It had its funny side. Without asking, our French guests went into fluent action as if they dealt with downfalls and leaky roofs every other day of the week. A quick check on the placement of buckets, and we were back to table as if nothing had happened.

I begin to wonder whether hoaxes and April 1-type practical jokes are not becoming an international coinage. The column last week was centred on an unexpected visitor to the River Vienne, who was spotted sunning himself on a sandbank - a yard and a half long crocodile.

It became a full-scale alert, from the Prefect (the highest administrative officer in each department of France) down to the local Gendarmerie.

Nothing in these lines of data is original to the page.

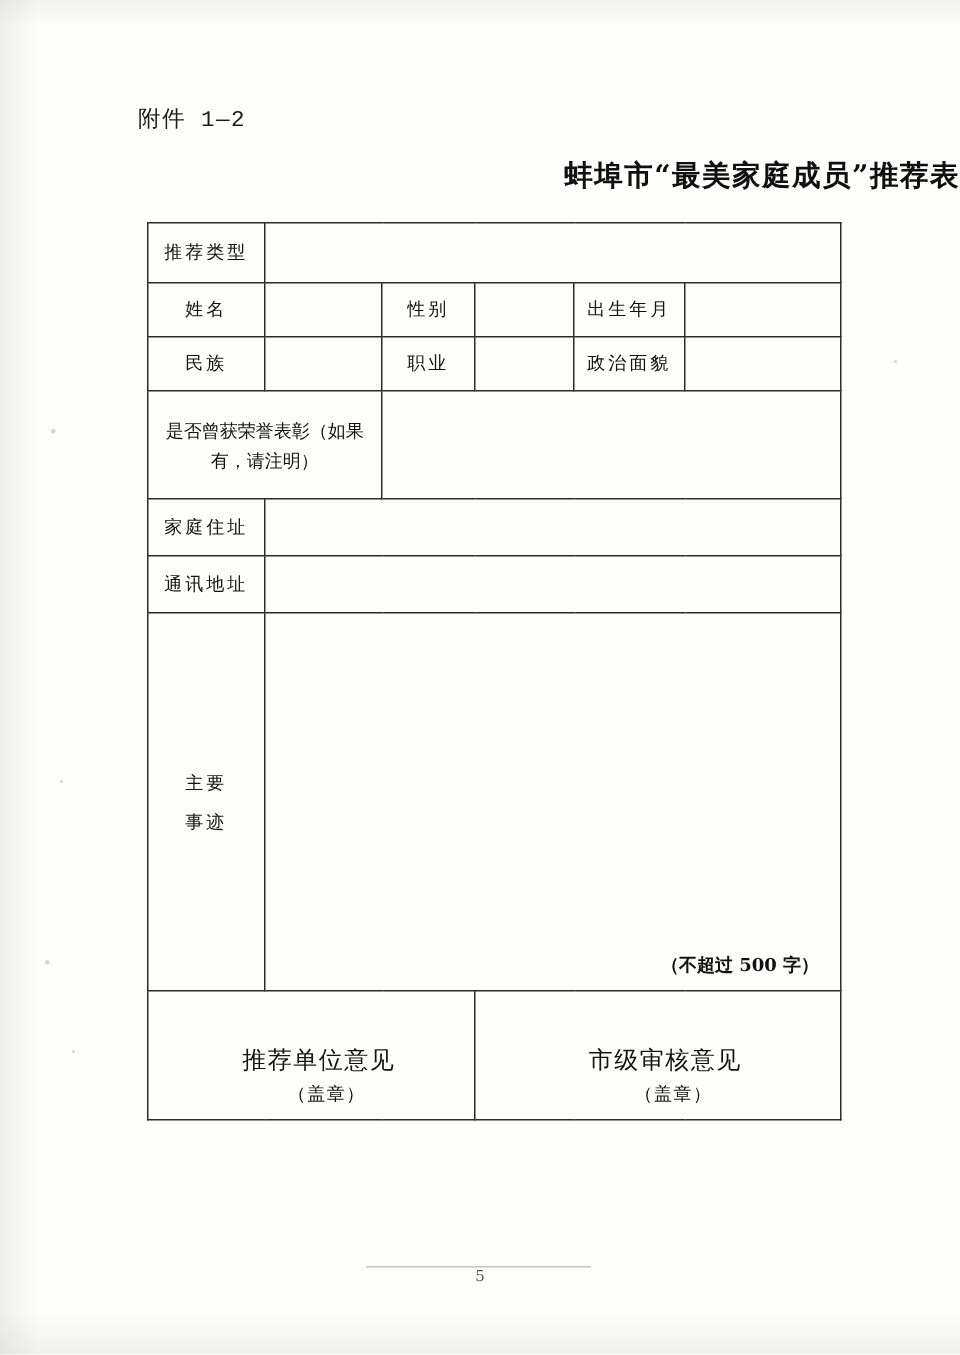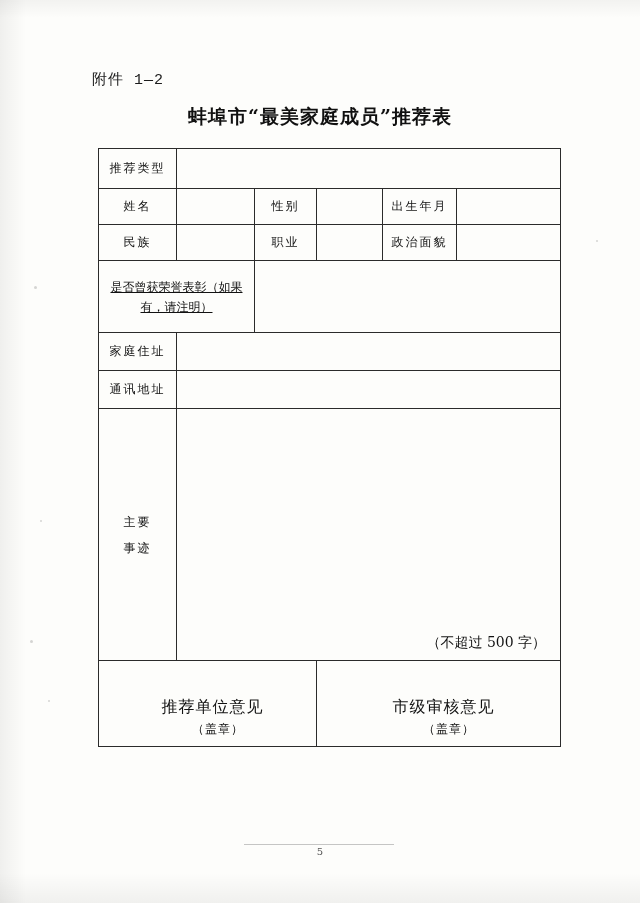--- a/index.html
+++ b/index.html
@@ -46,21 +46,21 @@
     font-size: 15px;
     letter-spacing: 1px;
     font-family: Liberation Mono, monospace;
     color: #1b1b1b;
   }
   .doc-title {
     position: absolute;
     left: 0;
     right: 0;
     top: 104px;
-    text-align: center;
+    text-align: right;
     font-size: 19px;
     font-weight: bold;
     letter-spacing: 1px;
     font-family: "DejaVu Serif", serif;
     color: #101010;
   }
   table.form {
     position: absolute;
     left: 98px;
     top: 148px;
@@ -88,37 +88,37 @@
   .h-mail  { height: 38px; }
   .h-post  { height: 34px; }
   .h-main  { height: 252px; }
   .h-sign  { height: 86px; }
 
   .honor-label {
     font-size: 12px;
     line-height: 20px;
     padding: 4px 6px;
     text-align: center;
-    text-decoration: underline;
   }
   .main-label {
     font-size: 13px;
     line-height: 26px;
     letter-spacing: 2px;
   }
   .main-cell {
     position: relative;
     vertical-align: bottom;
   }
   .word-limit {
     position: absolute;
     right: 14px;
     bottom: 8px;
-    font-size: 14px;
-    font-family: "DejaVu Serif", serif;
+    font-size: 12px;
+    font-family: "DejaVu Serif", serif;
+    font-weight: bold;
   }
   .sign-cell {
     position: relative;
     vertical-align: top;
     text-align: left;
   }
   .sign-title {
     display: block;
     padding: 8px 0 0 10px;
     font-size: 16px;

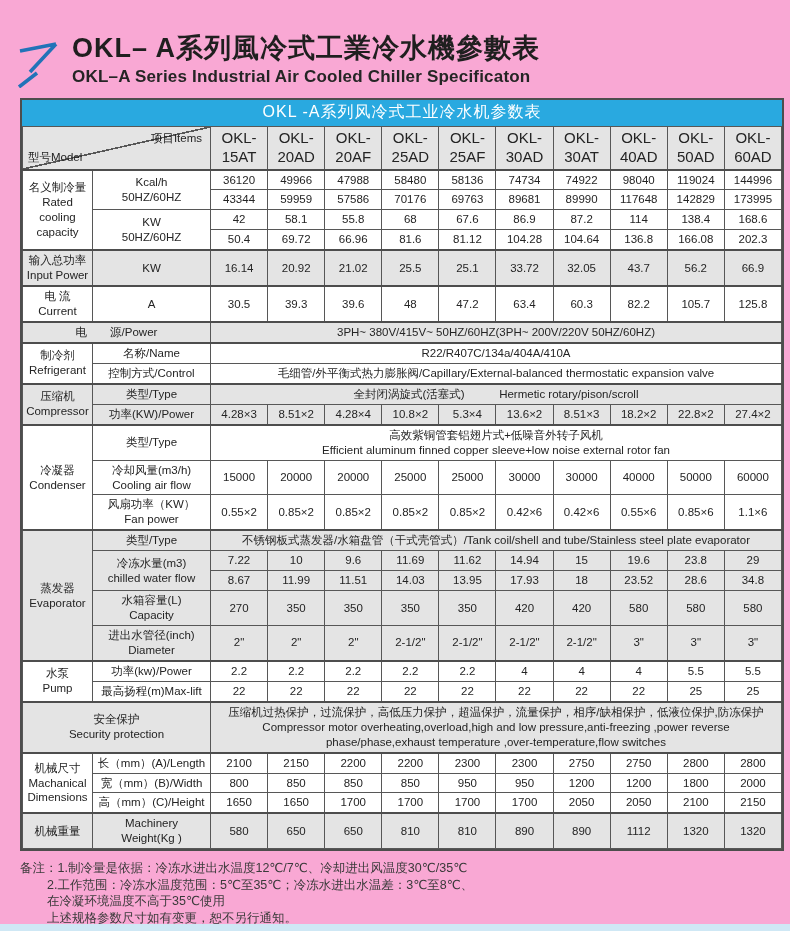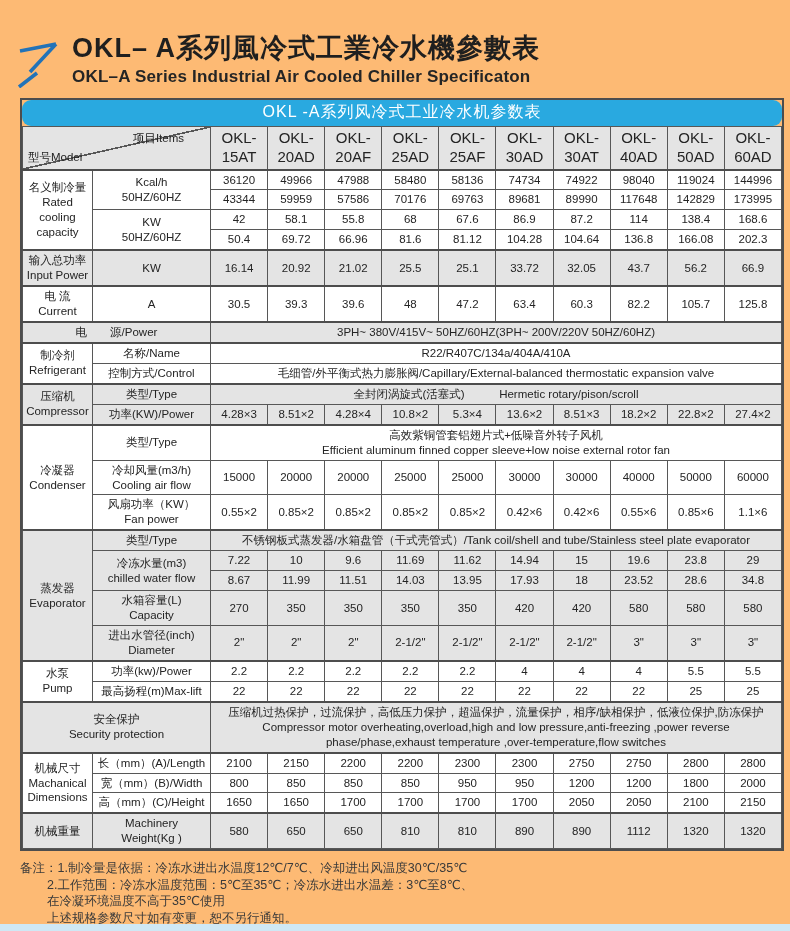--- a/index.html
+++ b/index.html
@@ -4,33 +4,33 @@
 <style>
   * { box-sizing: border-box; }
   html,body { margin:0; padding:0; }
   body {
     width:790px; height:931px;
     background:#ffffff;
     font-family:"Liberation Sans","DejaVu Sans",sans-serif;
     color:#2b2b2b;
     overflow:hidden;
   }
-  .page { position:relative; width:790px; height:931px; background:#fdba74; overflow:hidden; }
+  .page { position:relative; width:790px; height:931px; background:#f9a8d4; overflow:hidden; }
 
   
   .doc-header { display:flex; align-items:flex-start; gap:10px; margin:30px 0 10px 16px; }
   .logo-icon { width:46px; height:52px; margin-top:6px; flex:0 0 auto; }
   .titles h1 { margin:0; font-size:27px; font-weight:700; color:#1f1f1f; letter-spacing:1px; }
   .titles h2 { margin:1px 0 0; font-size:17px; font-weight:700; color:#252525; letter-spacing:0.2px; }
 
   
   .table-wrap { margin-left:20px; width:764px; border:2px solid #4d4d4d; }
   .table-title {
     background:#29a9e0; color:#ffffff; text-align:center;
-    font-size:16px; font-weight:500; padding:2px 11px 3px; letter-spacing:1px;border-radius:9px;
+    font-size:16px; font-weight:500; padding:2px 11px 3px; letter-spacing:1px;
   }
   table { border-collapse:collapse; width:100%; table-layout:fixed; }
   col.c-group { width:70px; }
   col.c-item  { width:118px; }
   td {
     border:1px solid #575757;
     text-align:center; vertical-align:middle;
     font-size:11.5px; line-height:1.3; padding:2px 1px;
     white-space:pre-line; color:#242424; background:#ffffff;
   }
@@ -46,21 +46,21 @@
   
   td.corner { position:relative; height:34px; padding:0; }
   .diag {
     position:absolute; left:0; top:0; right:0; bottom:0;
     background:linear-gradient(to bottom right,
       transparent calc(50% - 0.8px),
       #575757 calc(50% - 0.8px), #575757 calc(50% + 0.8px),
       transparent calc(50% + 0.8px));
   }
   .corner .cm { position:absolute; left:5px; bottom:4px; font-size:11.5px; }
-  .corner .ci { position:absolute; right:26px; top:4px; font-size:11.5px; }
+  .corner .ci { position:absolute; right:8px; top:4px; font-size:11.5px; }
 
   
   .notes { margin:9px 0 0 20px; font-size:12.5px; line-height:16.5px; color:#3a3a3a; }
   .note-line.indent { padding-left:27px; }
 
   .bottom-strip { position:absolute; left:0; right:0; bottom:0; height:7px; background:#cfe8f5; }
 </style>
 </head>
 <body>
 

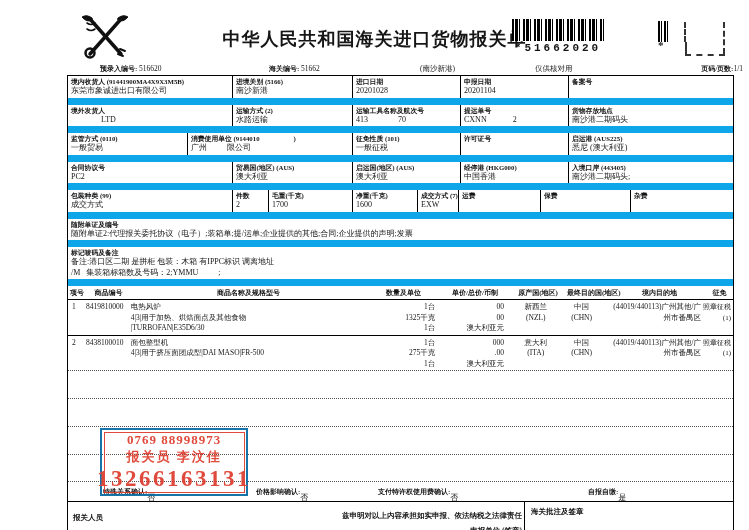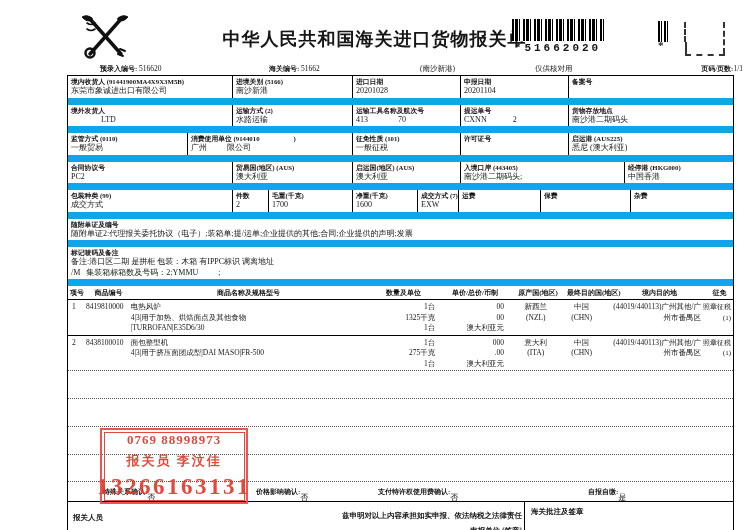--- a/index.html
+++ b/index.html
@@ -59,21 +59,21 @@
   .confirm b{font-size:7px;}
   .cf0{left:35px}.cf1{left:188px}.cf2{left:310px}.cf3{left:520px}
   .footer{position:relative;height:44px;}
   .f-left{position:absolute;left:5px;top:11px;font-size:7.5px;font-weight:bold;}
   .f-left2{position:absolute;left:5px;top:29px;font-size:7.5px;font-weight:bold;}
   .f-decl{position:absolute;left:136px;width:318px;top:9px;text-align:right;font-size:7.5px;font-weight:bold;line-height:10px;}
   .f-sign{margin-top:5px;}
   .f-div{position:absolute;left:456px;top:0;bottom:0;border-left:1px solid #000;}
   .f-customs{position:absolute;left:463px;top:5px;font-size:7.5px;font-weight:bold;}
   
-  .stamp{position:absolute;left:100px;top:428px;width:148px;height:76px;border:2px solid #ef4444;
+  .stamp{position:absolute;left:100px;top:428px;width:148px;height:68px;border:2px solid #0369a1;
          box-sizing:border-box;opacity:.92;}
   .stamp::before{content:"";position:absolute;inset:1.5px;border:1px solid #dd3b2c;}
   .stamp-inner{position:relative;height:100%;display:flex;flex-direction:column;justify-content:space-between;
                align-items:center;padding:2px 0;box-sizing:border-box;color:#dd3b2c;font-weight:bold;}
   .st1{font-size:13px;letter-spacing:1px;font-family:"Liberation Serif",serif;}
   .st2{font-size:13px;letter-spacing:2px;}
   .st3{font-size:23px;letter-spacing:2.5px;font-family:"Liberation Serif",serif;text-align:center;}
 </style>
 </head>
 <body>
@@ -183,27 +183,27 @@
           <div class="val">PC2</div>
         </div>
       <div class="cell gc2">
           <div class="lab">贸易国(地区) (AUS)</div>
           <div class="val">澳大利亚</div>
         </div>
       <div class="cell gc3">
           <div class="lab">启运国(地区) (AUS)</div>
           <div class="val">澳大利亚</div>
         </div>
+      <div class="cell gc4">
+          <div class="lab">经停港 (HKG000)</div>
+          <div class="val">中国香港</div>
+        </div>
       <div class="cell gc5">
           <div class="lab">入境口岸 (443405)</div>
           <div class="val">南沙港二期码头;</div>
-        </div>
-      <div class="cell gc4">
-          <div class="lab">经停港 (HKG000)</div>
-          <div class="val">中国香港</div>
         </div>
     </div>
 
     <div class="frow" style="min-height:21px">
       <div class="cell pc1">
           <div class="lab">包装种类 (99)</div>
           <div class="val">成交方式</div>
         </div>
       <div class="cell pc2">
           <div class="lab">件数</div>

The crocodile was the least excited. Which was not surprising, as he was a perfectly recreated creature, made of plasticated rubber!

It was thus in France. It was much the same 600 miles northward in Norfolk, as I discovered on the EDP24 website. But this time the scenario was a very different one, with much to chuckle about.

On a hot Norfolk beach, we were told, a penguin was spotted standing proudly on the sea's edge. A photo was snapped by a holidaymaker. The snowball, if one can forgive the allusion, gathered sand from there!

Was it a penguin? According to the experts, probably not. Much more likely to have been a guillemot. Unfortunately, the GuilleBird was gone by the following day, so the true identity will probably never be known.

Do hope he makes it back home.

Meanwhile... an old friend, sent me a cutting which he knew would interest me. It was one of several subjects on which I wrote during my EDP days - historic buildings at risk.

In this instance, the article was dominated by a picture and story of the newly restored Nelson Monument at Yarmouth. It was crumbling and near to disaster when it was taken in hand more than 10 years ago by Michael Knights, project manager. It couldn't have gone into better care.

I frequently wrote on projects getting the Knights touch, and came to appreciate a man of real passion for his work, knowledgeable about the vast span of detail he daily deals with; and with the skill of an ambassador in popularising his subject.